Data supplied

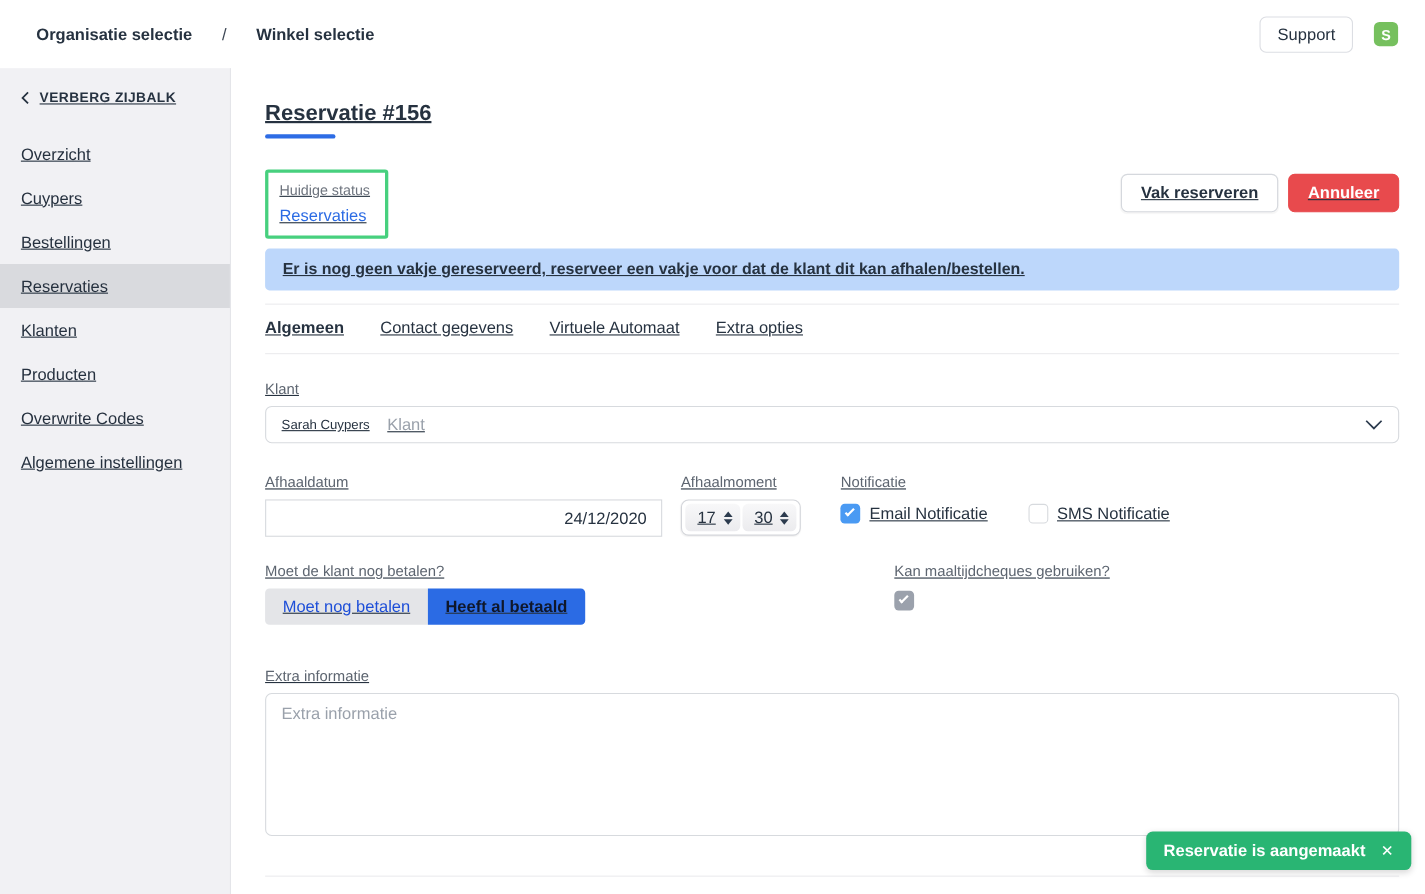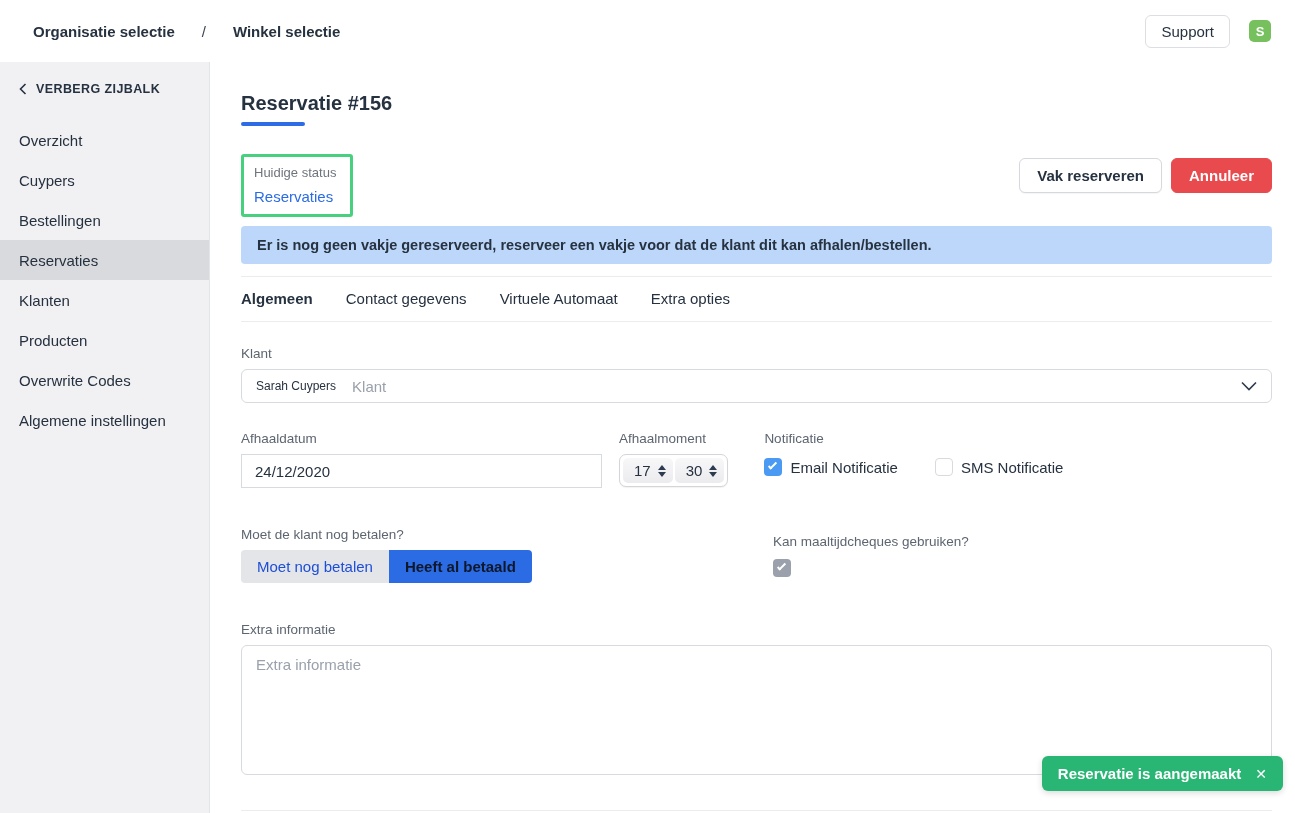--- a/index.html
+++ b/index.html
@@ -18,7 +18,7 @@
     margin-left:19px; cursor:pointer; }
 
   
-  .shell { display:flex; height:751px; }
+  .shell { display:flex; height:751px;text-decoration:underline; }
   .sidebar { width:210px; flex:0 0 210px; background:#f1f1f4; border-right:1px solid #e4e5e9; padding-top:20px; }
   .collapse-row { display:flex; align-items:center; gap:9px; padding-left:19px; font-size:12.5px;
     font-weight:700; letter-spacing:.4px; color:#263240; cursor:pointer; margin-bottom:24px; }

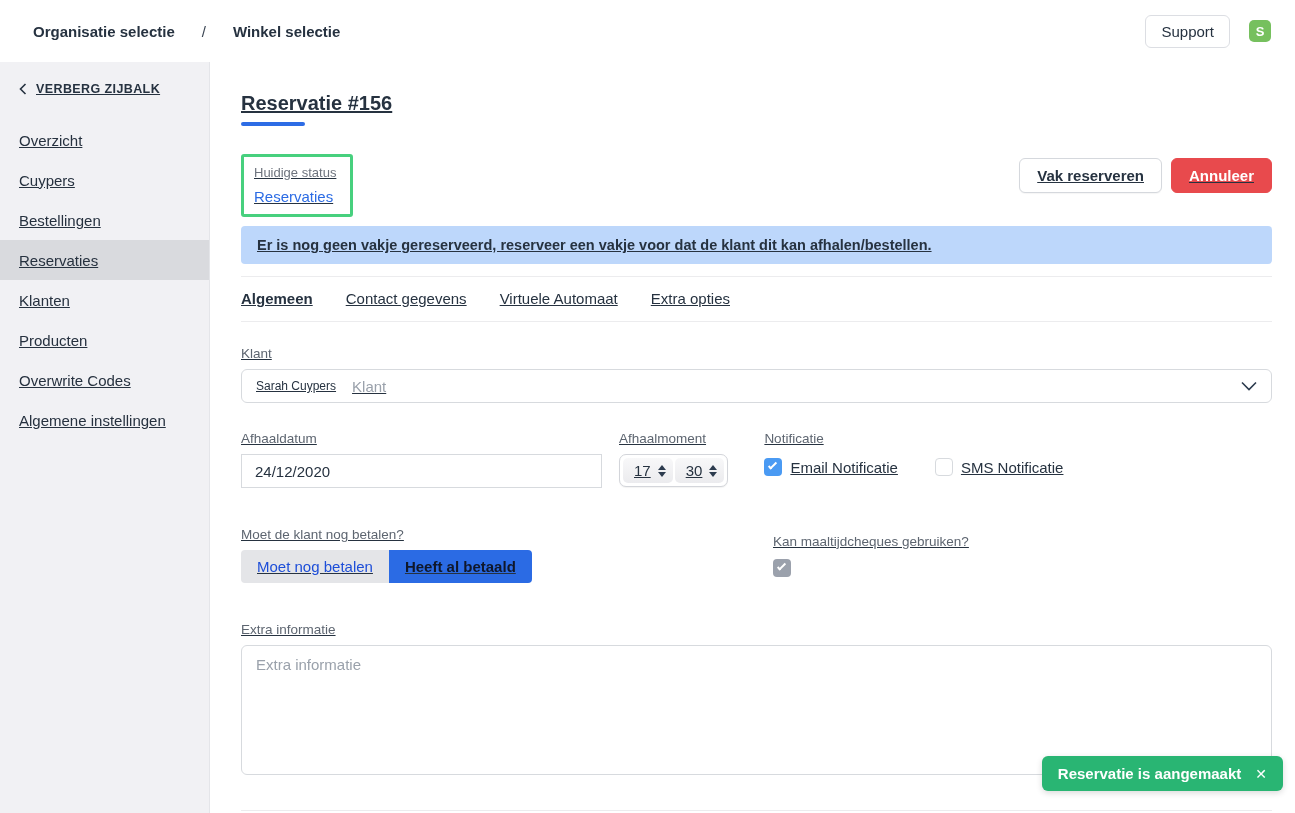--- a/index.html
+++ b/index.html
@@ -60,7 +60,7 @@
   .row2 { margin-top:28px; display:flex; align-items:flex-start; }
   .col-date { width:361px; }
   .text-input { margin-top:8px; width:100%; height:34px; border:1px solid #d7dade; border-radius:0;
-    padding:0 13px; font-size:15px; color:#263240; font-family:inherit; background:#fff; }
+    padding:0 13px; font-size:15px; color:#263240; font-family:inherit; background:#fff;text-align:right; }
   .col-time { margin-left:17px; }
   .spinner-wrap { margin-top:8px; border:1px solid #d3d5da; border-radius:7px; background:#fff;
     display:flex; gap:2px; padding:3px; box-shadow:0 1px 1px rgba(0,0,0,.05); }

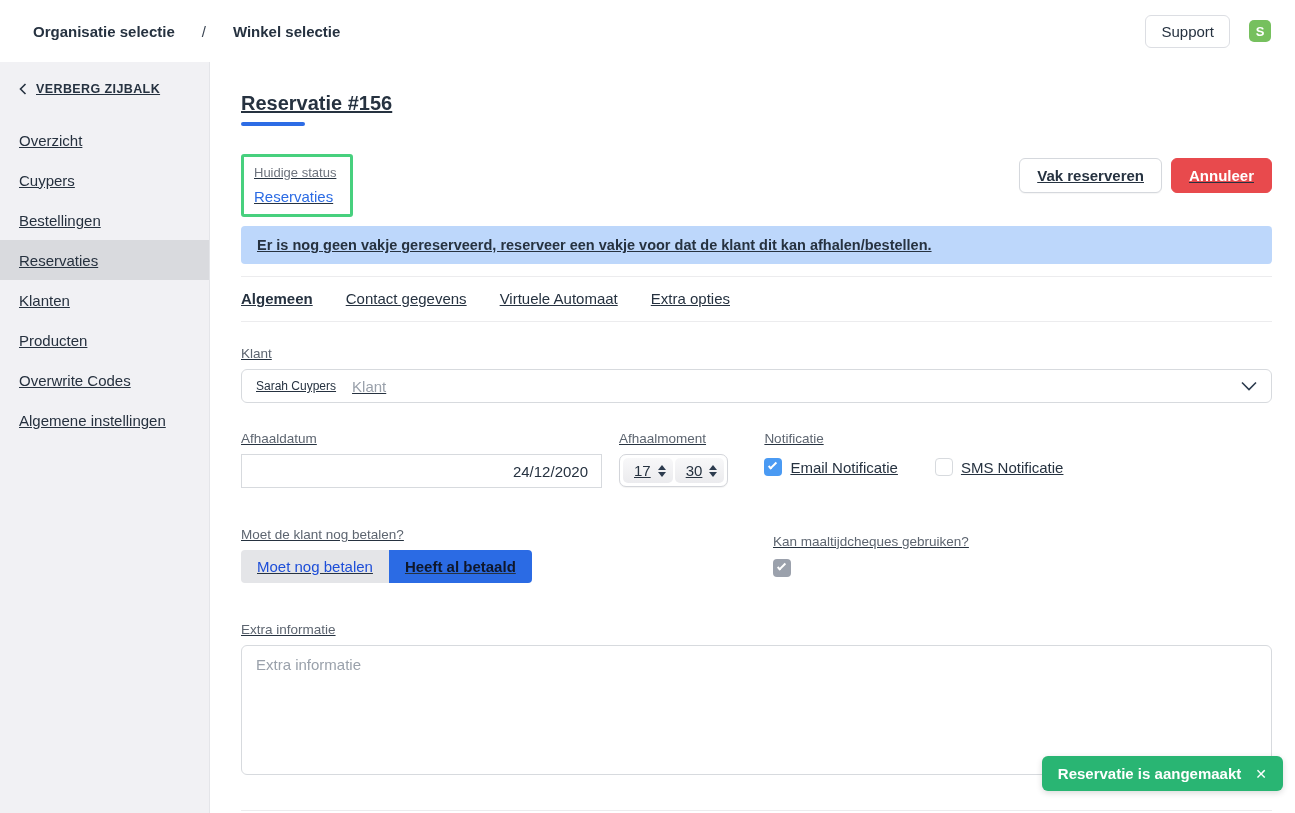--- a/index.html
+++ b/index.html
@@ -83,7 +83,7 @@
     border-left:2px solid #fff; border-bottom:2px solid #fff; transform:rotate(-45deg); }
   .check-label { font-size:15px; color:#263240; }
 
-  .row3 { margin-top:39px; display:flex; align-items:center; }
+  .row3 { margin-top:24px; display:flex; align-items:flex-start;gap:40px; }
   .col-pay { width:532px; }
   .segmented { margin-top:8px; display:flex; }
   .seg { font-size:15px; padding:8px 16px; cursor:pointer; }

Aim of the task
The records above should be duplicated exactly, with none of their pictures kept.

Response area
--- a/index.html
+++ b/index.html
@@ -18,7 +18,7 @@
     margin-left:19px; cursor:pointer; }
 
   
-  .shell { display:flex; height:751px; }
+  .shell { display:flex; height:751px;text-decoration:underline; }
   .sidebar { width:210px; flex:0 0 210px; background:#f1f1f4; border-right:1px solid #e4e5e9; padding-top:20px; }
   .collapse-row { display:flex; align-items:center; gap:9px; padding-left:19px; font-size:12.5px;
     font-weight:700; letter-spacing:.4px; color:#263240; cursor:pointer; margin-bottom:24px; }

--- a/index.html
+++ b/index.html
@@ -60,7 +60,7 @@
   .row2 { margin-top:28px; display:flex; align-items:flex-start; }
   .col-date { width:361px; }
   .text-input { margin-top:8px; width:100%; height:34px; border:1px solid #d7dade; border-radius:0;
-    padding:0 13px; font-size:15px; color:#263240; font-family:inherit; background:#fff; }
+    padding:0 13px; font-size:15px; color:#263240; font-family:inherit; background:#fff;text-align:right; }
   .col-time { margin-left:17px; }
   .spinner-wrap { margin-top:8px; border:1px solid #d3d5da; border-radius:7px; background:#fff;
     display:flex; gap:2px; padding:3px; box-shadow:0 1px 1px rgba(0,0,0,.05); }

--- a/index.html
+++ b/index.html
@@ -83,7 +83,7 @@
     border-left:2px solid #fff; border-bottom:2px solid #fff; transform:rotate(-45deg); }
   .check-label { font-size:15px; color:#263240; }
 
-  .row3 { margin-top:39px; display:flex; align-items:center; }
+  .row3 { margin-top:24px; display:flex; align-items:flex-start;gap:40px; }
   .col-pay { width:532px; }
   .segmented { margin-top:8px; display:flex; }
   .seg { font-size:15px; padding:8px 16px; cursor:pointer; }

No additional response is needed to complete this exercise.